Work required: Print every record exactly, omitting all pictures.

Source data:
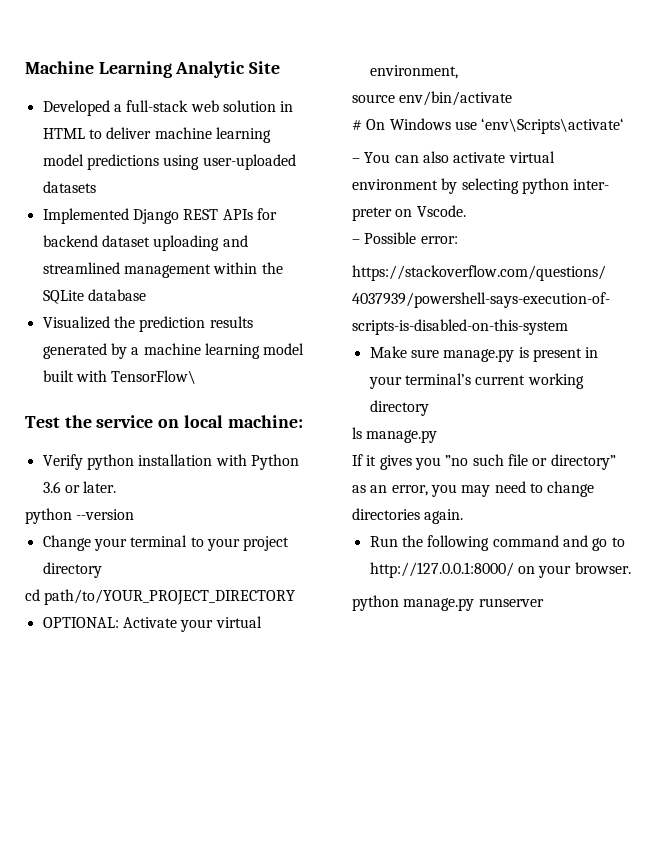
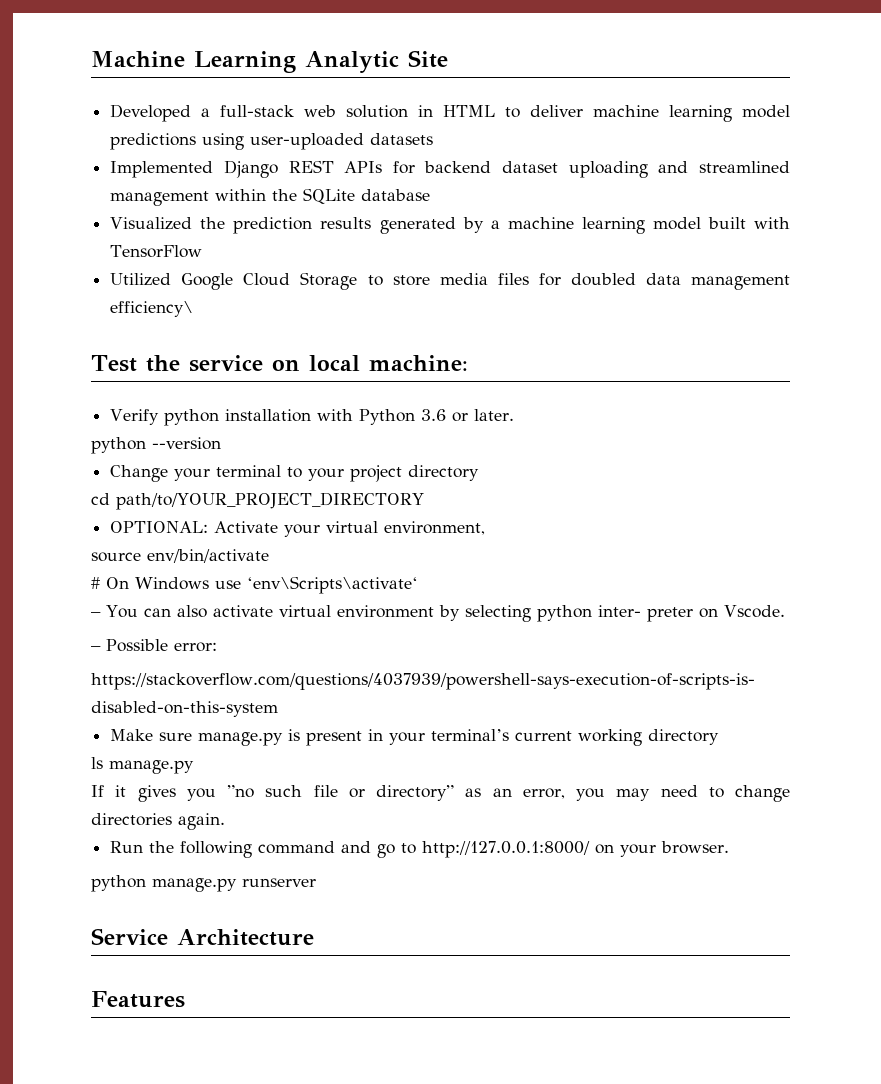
- Visualized the prediction results generated by a machine learning model built with TensorFlow\
+ Visualized the prediction results generated by a machine learning model built with TensorFlow
+ Utilized Google Cloud Storage to store media files for doubled data management efficiency\
+ Service Architecture
+ Features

Response to the task:
- Visualized the prediction results generated by a machine learning model built with TensorFlow\
+ Visualized the prediction results generated by a machine learning model built with TensorFlow
+ Utilized Google Cloud Storage to store media files for doubled data management efficiency\
+ Service Architecture
+ Features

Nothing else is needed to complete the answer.